The induction of cytotoxic T-lymphocyte (CTL) responses to viral proteins is thought to be an essential component of protective immunity against viral infections. Methods for generating such responses in a reproducible manner would be of great value in vaccine development. We demonstrate here that the recombinant antigen-presentation system based on the yeast transposon (Ty) particle-forming p1 protein is a potent means of inducing CTL responses to a variety of viral CTL epitopes, including influenza virus nucleoprotein (two epitopes), Sendai virus and vesicular stomatitis virus nucleoproteins, and the V3 loop of human immunodeficiency virus type-1 (HIV-1) gp120. CTL were primed by hybrid Ty-virus-like particles (VLP) carrying the minimal epitope or as much as 19,000 MW of protein. Ty-VLP carrying two different epitopes (dual-epitope Ty-VLP) were capable of priming CTL responses in two different strains of mice or against two epitopes in the same individual. Furthermore, co-administration of a mixture of two different Ty-VLP carrying single epitopes could induce responses to both epitopes in the same individual. Ty-VLP appear to represent a reproducible and flexible system for inducing CTL responses in mice, and warrant further evaluation in primates.

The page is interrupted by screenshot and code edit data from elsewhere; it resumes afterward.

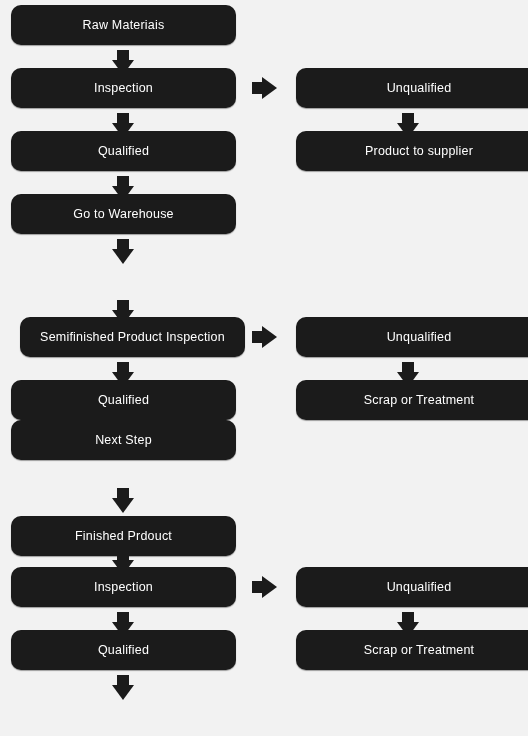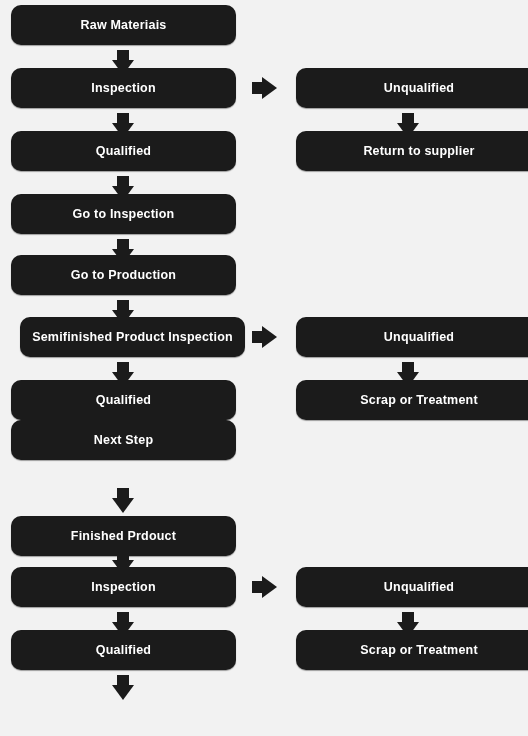"Raw Materiais" .node .node-label { font-weight: bold -> normal }
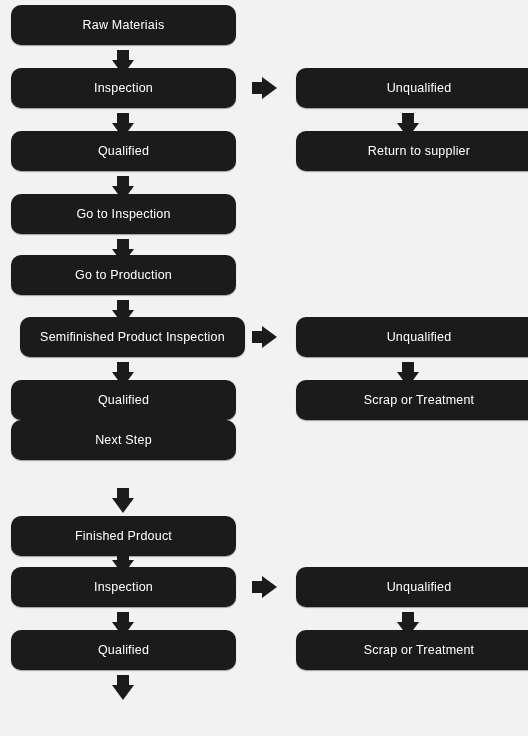"Return to supplier" span.node-label { text: Return -> Product }
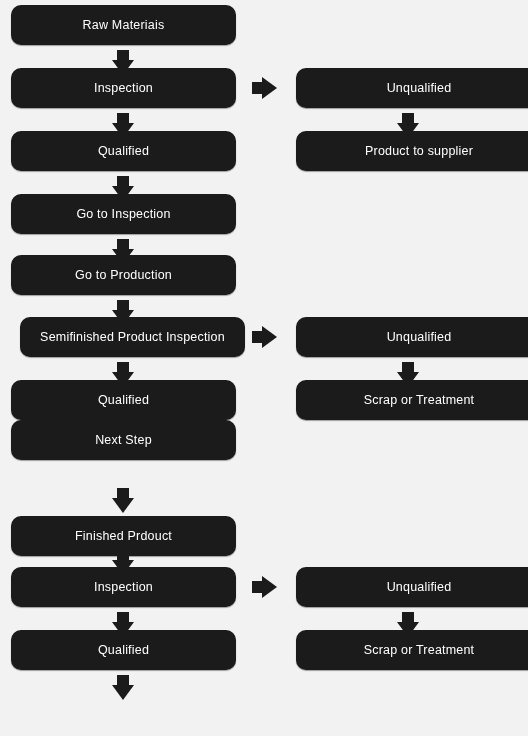"Go to Inspection" span.node-label { text: Inspection -> Warehouse }
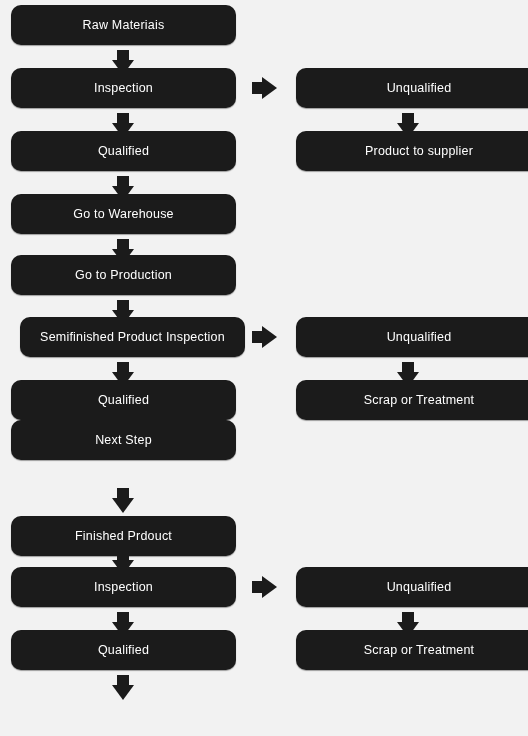"Go to Production" div.node { html: <div> <span>Go to Production</span> </div> -> none }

机译:诱导对病毒蛋白的细胞毒性T淋巴细胞(CTL)反应被认为是针对病毒感染的保护性免疫的重要组成部分。以可再现的方式产生这种反应的方法在疫苗开发中将具有很大的价值。我们在此证明,基于酵母转座子(Ty)颗粒形成p1蛋白的重组抗原呈递系统是诱导对多种病毒CTL表位包括流感病毒核蛋白(两个表位),仙台病毒的CTL反应的有效手段和水泡性口炎病毒核蛋白,以及人类免疫缺陷病毒1型(HIV-1)gp120的V3环。 CTL由携带最小表位或高达19,000 MW蛋白质的杂交Ty病毒样颗粒(VLP)引发。携带两个不同表位的Ty-VLP(双表位Ty-VLP)能够引发两种不同小鼠品系中的CTL反应或针对同一个体中的两个表位。此外,携带单个表位的两种不同Ty-VLP混合物的共同给药可在同一个体中诱导对两种表位的反应。 Ty-VLP似乎代表了一种可诱导小鼠中CTL反应的可复制且灵活的系统,并需要在灵长类动物中进行进一步评估。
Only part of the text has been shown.